With memories of that experience still fresh, it was hard for Taylor to think her daughters might have to be readmitted to the hospital with RSV. Luckily they didn’t need to go to the emergency room but Sloane was in need of fluids so she called Doernbecher to see if there was a bed open before the Thanksgiving holiday. But the hospital was full.

“I was hoping they would be a little bit more helpful but they tried,” Taylor said. “The lady I talked to linked me up to several different people, nurses on different floors saying what can we do for them, and pretty much everybody told me to try Salmon Creek, try Legacy, there’s nothing we can do.”

OHSU said since Thanksgiving, there has been an unprecedented demand for care in their emergency room. A spokesperson sent FOX 12 this statement :

“As part of surge planning that has been in place throughout the pandemic, we are also postponing surgeries and

procedures to maintain emergency access and ensure high-quality care for all, while closely coordinating with other health systems to collaboratively manage high demand.

OHSU continues to admit a large number of sick patients who have experienced delayed care during the pandemic and are now seeking treatment for acute and chronic health issues.

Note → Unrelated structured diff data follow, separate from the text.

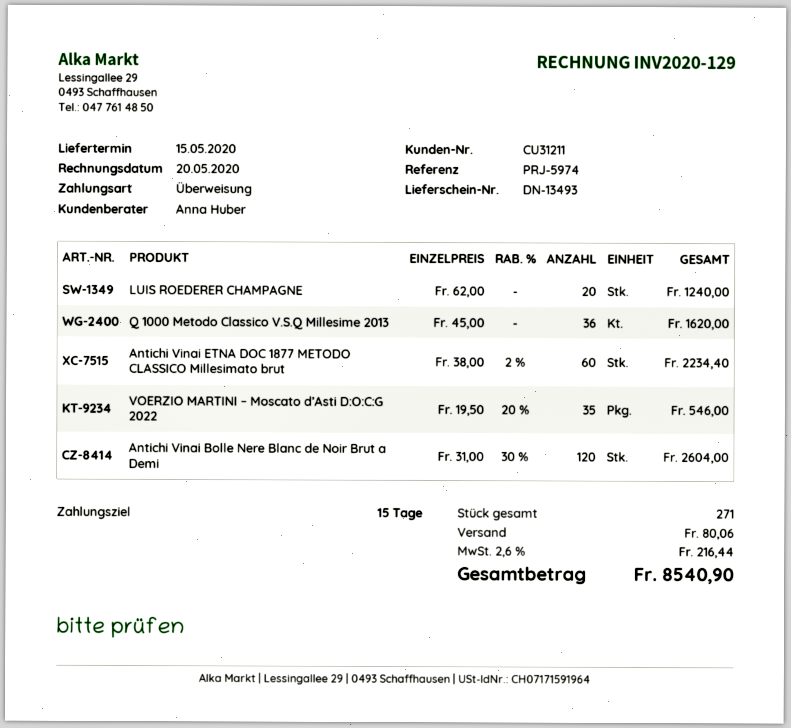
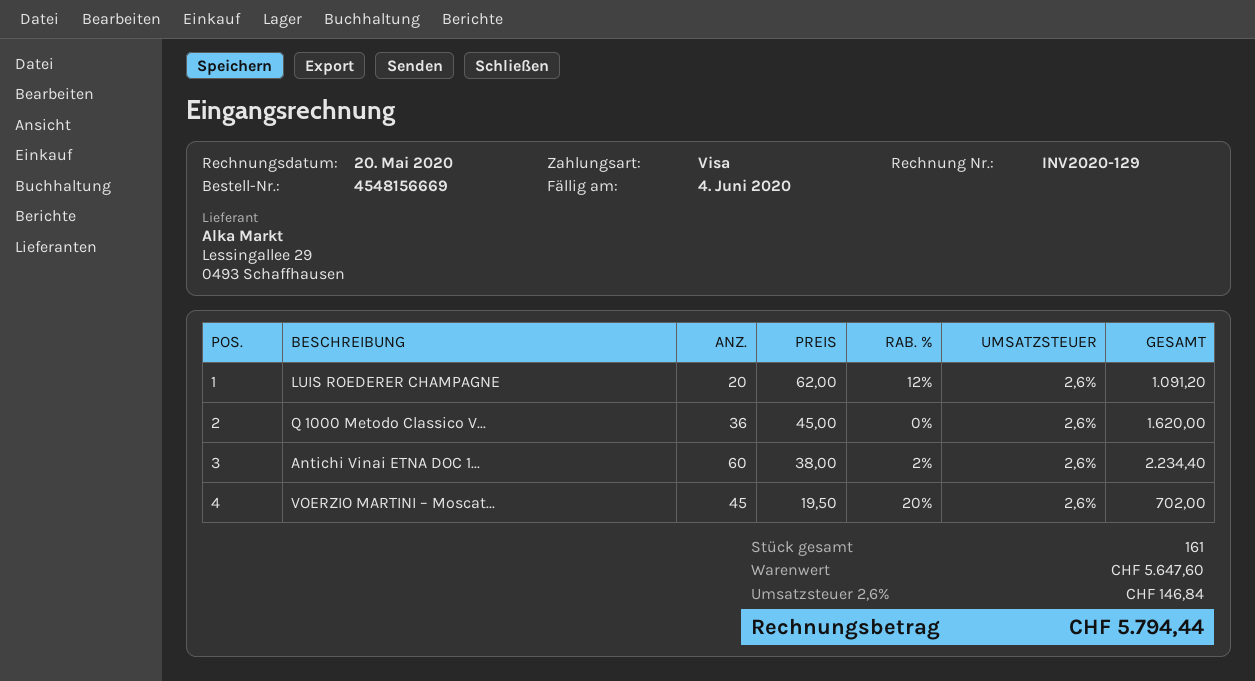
payment method: bank transfer -> Visa
LUIS ROEDERER CHAMPAGNE: 20 x 62.00 = 1240.00 -> 20 x 62.00 - 12% = 1091.20
VOERZIO MARTINI – Moscato d’Asti D:O:C:G 2022: 35 x 19.50 - 20% = 546.00 -> 45 x 19.50 - 20% = 702.00
Antichi Vinai Bolle Nere Blanc de Noir Brut a Demi: 120 x 31.00 - 30% = 2604.00 -> none
total quantity: 271 -> 161
shipping: 80.06 -> none
tax: 2.6% = 216.44 -> 2.6% = 146.84
total: 8540.90 -> 5794.44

In addition, we have seen an increase over the past couple of weeks in respiratory illnesses caused by COVID-19, RSV and influenza – including in infants and toddlers.

In the face of this unprecedented demand, we continue to meet the needs of our patients thanks to the commitment and dedication of frontline healthcare workers.”

Taylor said both her daughters are still healing from the virus at home but they’re still congested. She said families out there need to be aware of how serious the spread of RSV is right now and what it can do to infants.

“It’s really scary,” Taylor. " When we left the NICU with them, we got the paperwork for RSV and it said this is the number one respiratory killer for little ones. Be mindful, be thoughtful, think about the little babies.”